● **Exercise aim**: Please find every line in the entries below that contains the string "REST", and copy it.

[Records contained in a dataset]

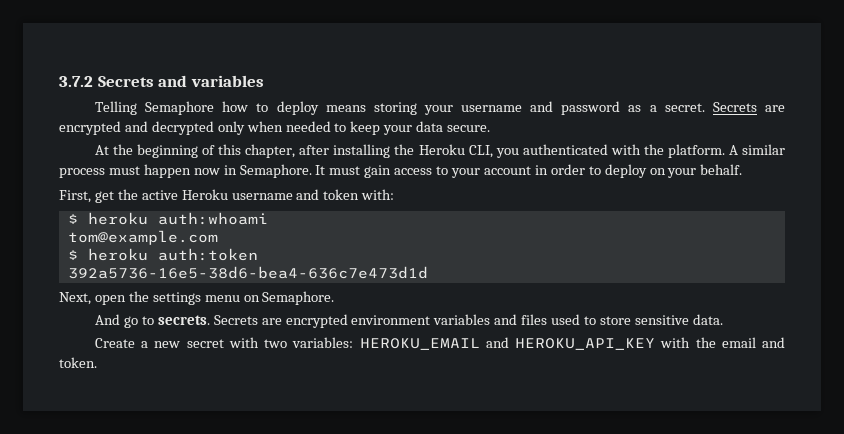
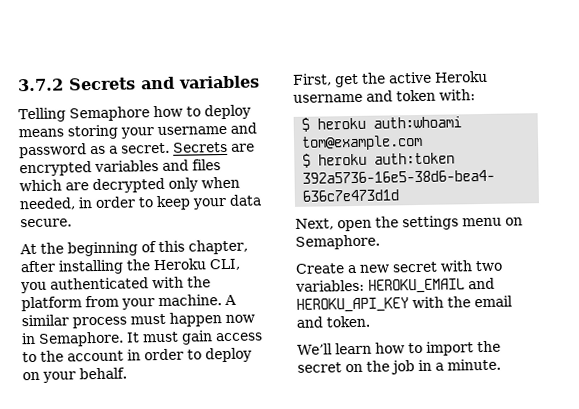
[124,121,331,135] and decrypted only when needed -> [94,159,221,173] [19,176,240,194] [19,196,136,211] variables and files which are decrypted only when needed, in order
[667,144,725,158] platform. -> [21,294,222,312] platform from your machine.
[451,168,481,178] your -> [40,350,64,362] the
[95,314,723,328] // And go to secrets. Secrets are encrypted environment variables and files used to store sensitive data. -> (380, 242) none
(97, 362) none -> [297,340,501,356] [297,358,501,375] // We’ll learn how to import the secret on the job in a minute.

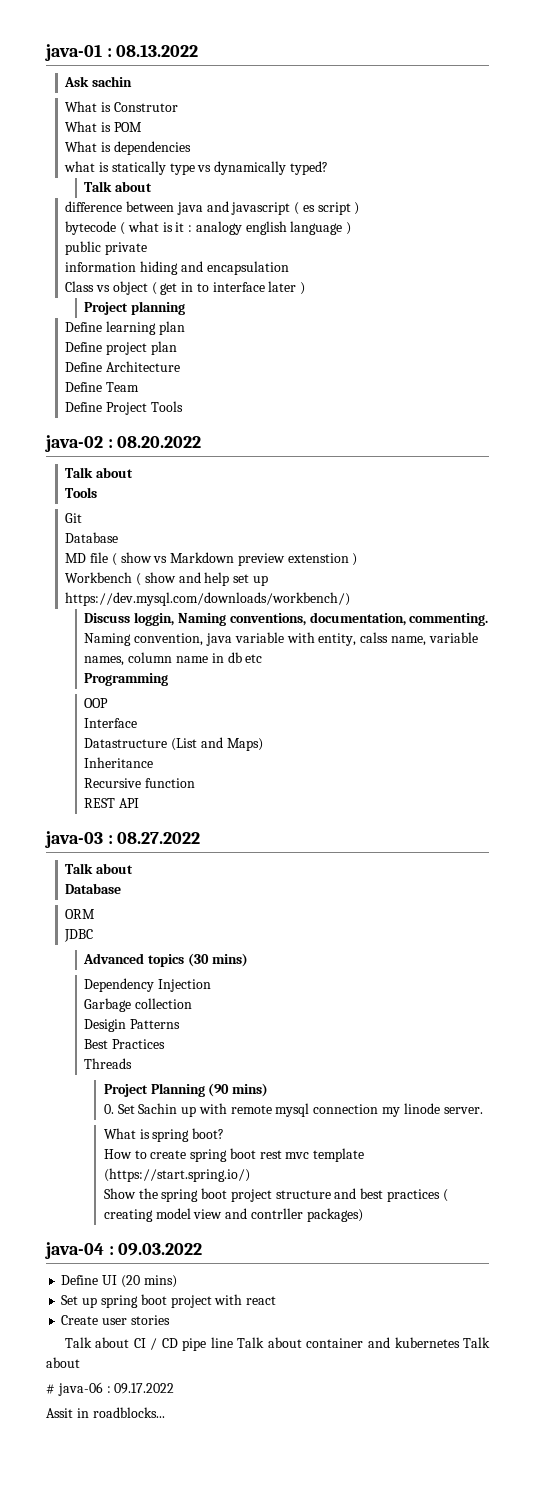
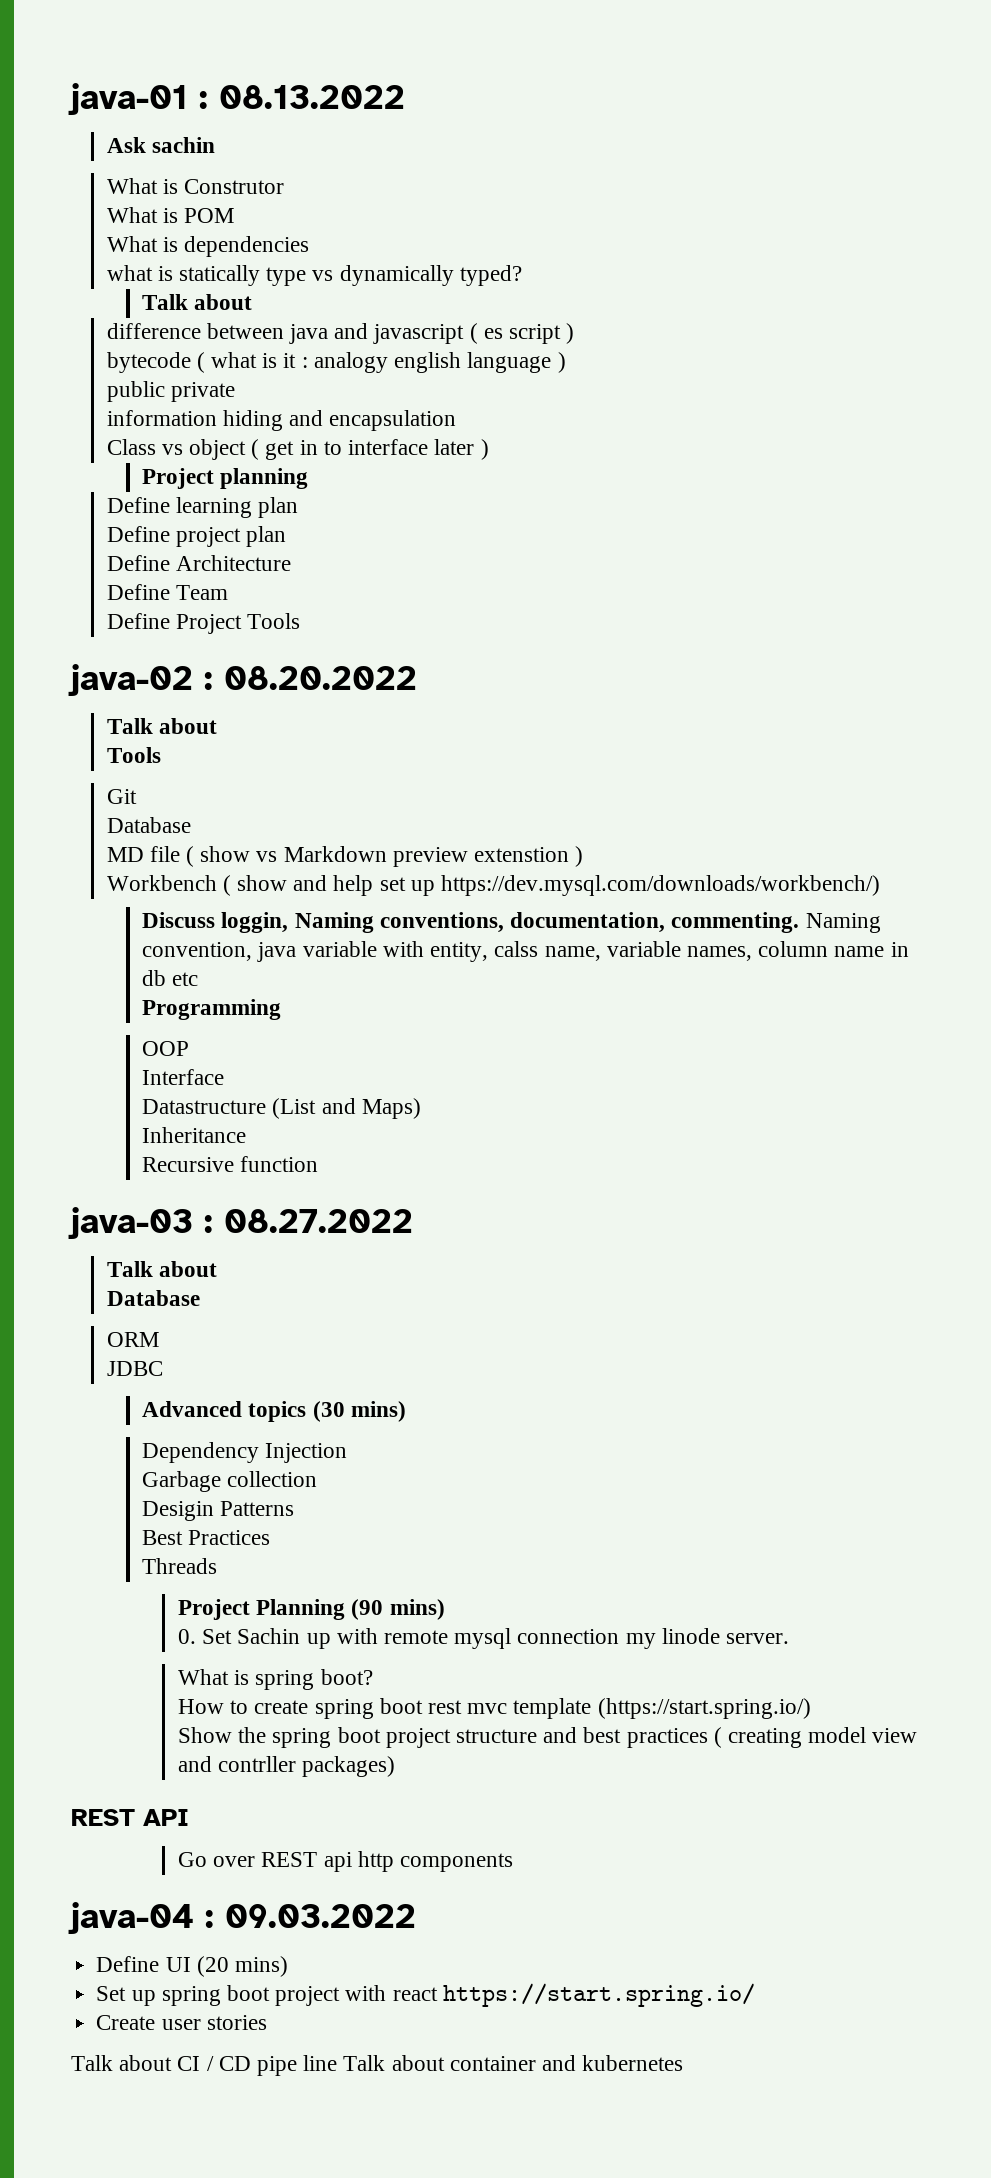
[84,798,140,808] // REST API -> (319, 1164) none
(363, 1215) none -> [71,1809,189,1826] [177,1851,513,1872] // REST API // Go over REST api http components
(277, 1300) none -> [442,1983,755,2007] https://start.spring.io/
[462,1337,490,1348] [46,1357,80,1368] [46,1382,175,1396] [46,1407,165,1418] Talk about // # java-06 : 09.17.2022 // Assit in roadblocks... -> (684, 2063) none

● **Output**:
[84,798,140,808] // REST API -> (319, 1164) none
(363, 1215) none -> [71,1809,189,1826] [177,1851,513,1872] // REST API // Go over REST api http components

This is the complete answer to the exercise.